ADHD and Adult Students

ADHD can affect students of any age including those in college or university, as well as adult students returning to complete their high school diploma.

Post-secondary students with undiagnosed ADHD may soon realize that while they were able to cope in elementary or high school, this next level of education can be overwhelming:

  • The additional strain on their attention may make it impossible to succeed.
  • These students and their professors often wrongly conclude that they are not capable of learning the material or successfully completing the program.
  • These students may then drop out or change to another program where they will continue to struggle due to their undiagnosed ADHD.

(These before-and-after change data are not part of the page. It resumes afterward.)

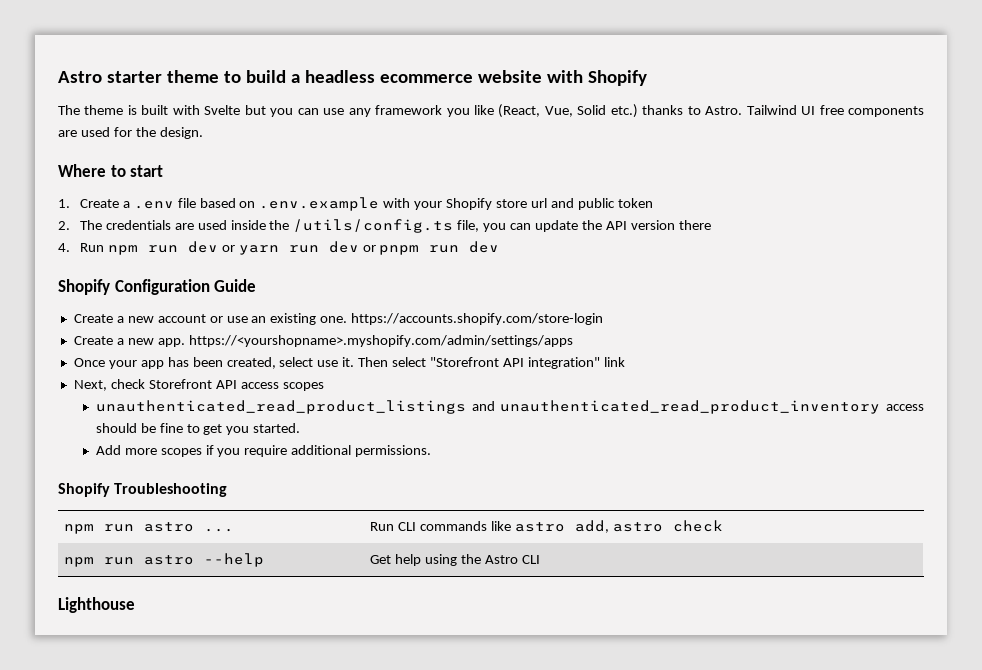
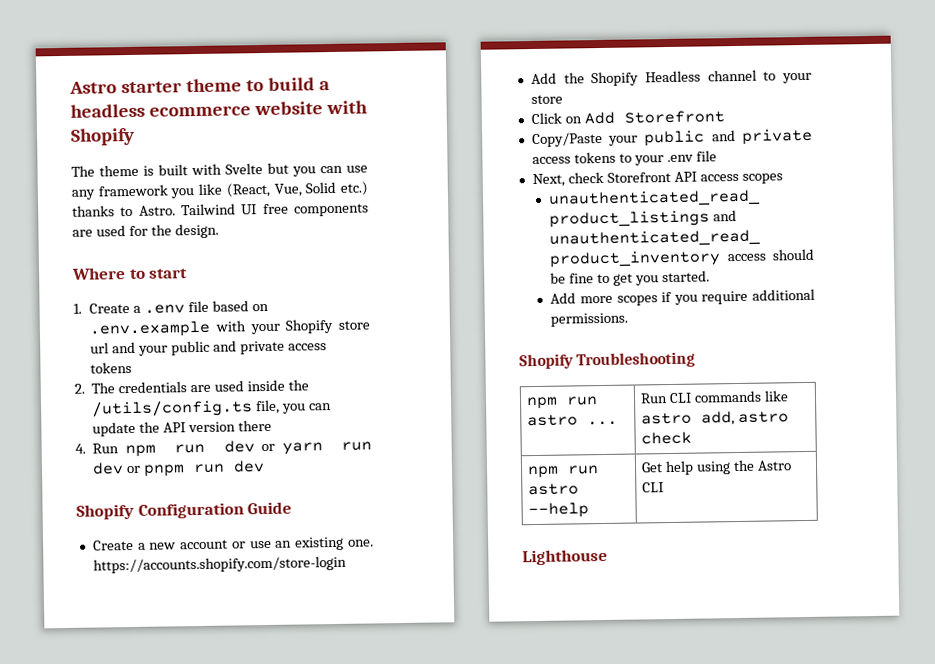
- 1. Create a .env file based on .env.example with your Shopify store url and public token
+ 1. Create a .env file based on .env.example with your Shopify store url and your public and private access tokens
- Create a new app. https://<yourshopname>.myshopify.com/admin/settings/apps
- Once your app has been created, select use it. Then select "Storefront API integration" link
+ Add the Shopify Headless channel to your store
+ Click on Add Storefront
+ Copy/Paste your public and private access tokens to your .env file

For adults with ADHD returning to school to complete their high school diploma, the challenges faced when they were adolescents (e.g., difficulty with memory, paying attention, study habits, organization, time management) may still need to be addressed for them to succeed.


Learn more:

Recognizing Potential Symptoms of ADHD in Adult Students

If you’re a student with ADHD, the following symptoms can seriously impact all aspects of your life, especially when it comes to learning:

  • Easily distracted when studying-mind wanders, and misses chunks of conversations
  • Can’t keep track while reading-skips around or goes right to the end
  • Master of procrastination–assignments/studying always put off to the last possible moment
  • Difficulty planning/prioritizing class projects, easily overwhelmed by tasks
  • Forgetful–often late for appointments or handing in assignments
  • Finds it hard waiting to take a turn–in class, during group work, talking with a friend
  • In constant motion–fidgeting, finger drumming, leg shaking
  • Impulsive–says whatever comes to mind without weighing the consequences
  • Frequent mood changes, quick temper
  • Trouble keeping friends and/or maintaining relationships

Tips for Adult Students with ADHD

Although stigma with regard to ADHD still exists among students, this should not be a barrier to academic and future career success. If you are worried you or someone you know might have symptoms of ADHD, it is important to get a thorough medical assessment. This way, if required, a variety of appropriate treatment options, strategies, and accommodations can be discussed and implemented. Remember, only a certified medical doctor can confirm a diagnosis.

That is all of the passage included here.